### RECORDS SUPPLIED

+++

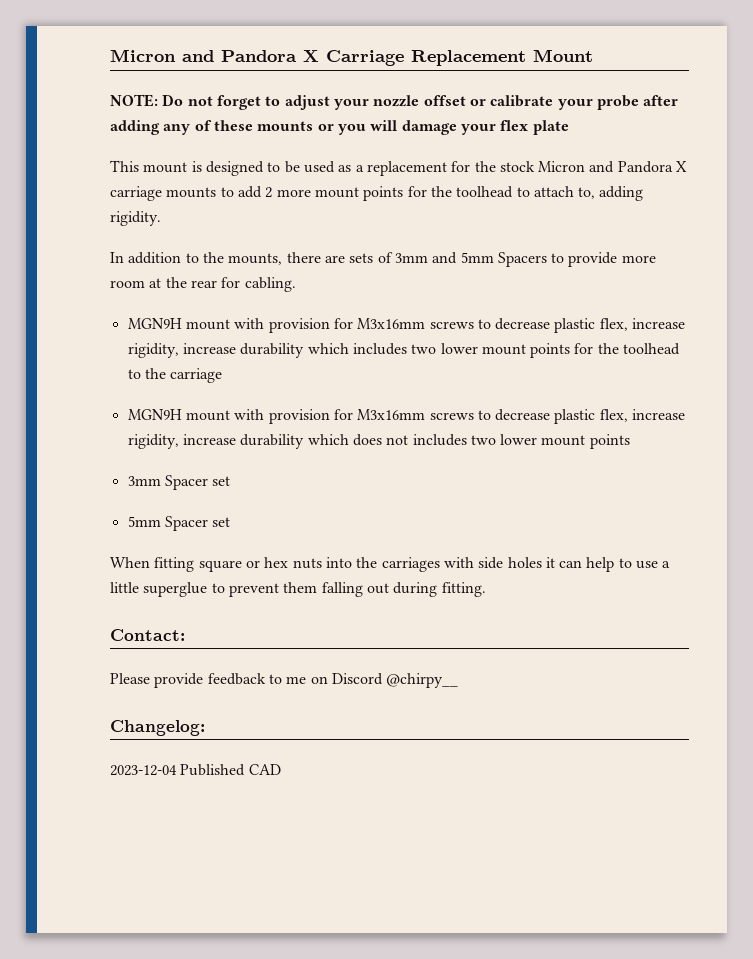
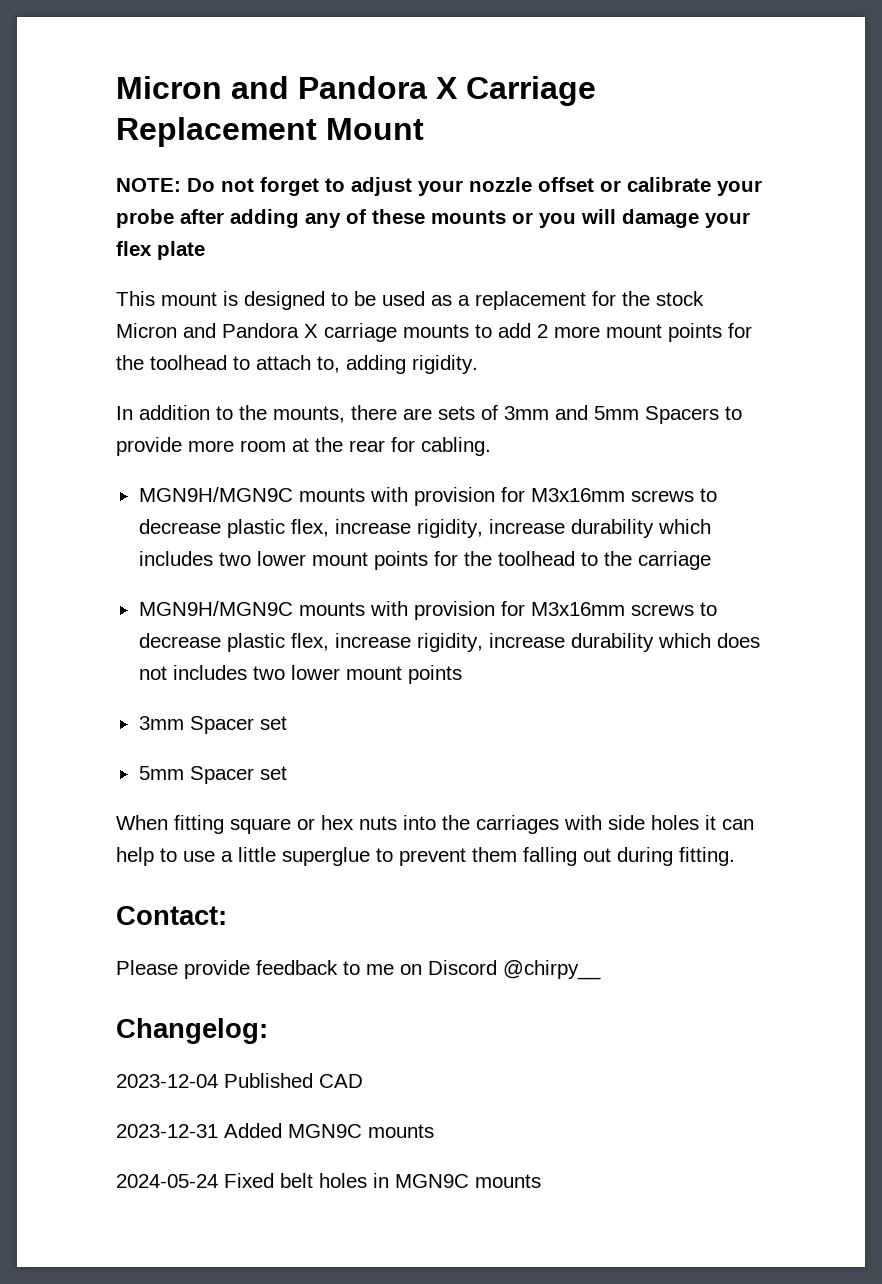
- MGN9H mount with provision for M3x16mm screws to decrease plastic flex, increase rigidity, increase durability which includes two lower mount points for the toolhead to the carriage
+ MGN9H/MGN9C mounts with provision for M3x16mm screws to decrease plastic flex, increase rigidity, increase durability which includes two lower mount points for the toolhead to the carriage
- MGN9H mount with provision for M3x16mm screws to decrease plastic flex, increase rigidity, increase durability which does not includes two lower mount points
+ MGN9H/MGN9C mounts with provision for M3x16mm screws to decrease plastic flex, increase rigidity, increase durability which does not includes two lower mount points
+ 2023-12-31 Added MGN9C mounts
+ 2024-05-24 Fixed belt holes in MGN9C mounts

+++

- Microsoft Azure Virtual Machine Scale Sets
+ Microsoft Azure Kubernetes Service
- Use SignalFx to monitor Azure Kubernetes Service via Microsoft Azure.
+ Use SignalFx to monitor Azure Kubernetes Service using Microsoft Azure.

+++

### WHAT THE EXERCISE ASKS
Pull out each line of the records holding the string "with".

### YOUR SOLUTION
- MGN9H mount with provision for M3x16mm screws to decrease plastic flex, increase rigidity, increase durability which includes two lower mount points for the toolhead to the carriage
+ MGN9H/MGN9C mounts with provision for M3x16mm screws to decrease plastic flex, increase rigidity, increase durability which includes two lower mount points for the toolhead to the carriage
- MGN9H mount with provision for M3x16mm screws to decrease plastic flex, increase rigidity, increase durability which does not includes two lower mount points
+ MGN9H/MGN9C mounts with provision for M3x16mm screws to decrease plastic flex, increase rigidity, increase durability which does not includes two lower mount points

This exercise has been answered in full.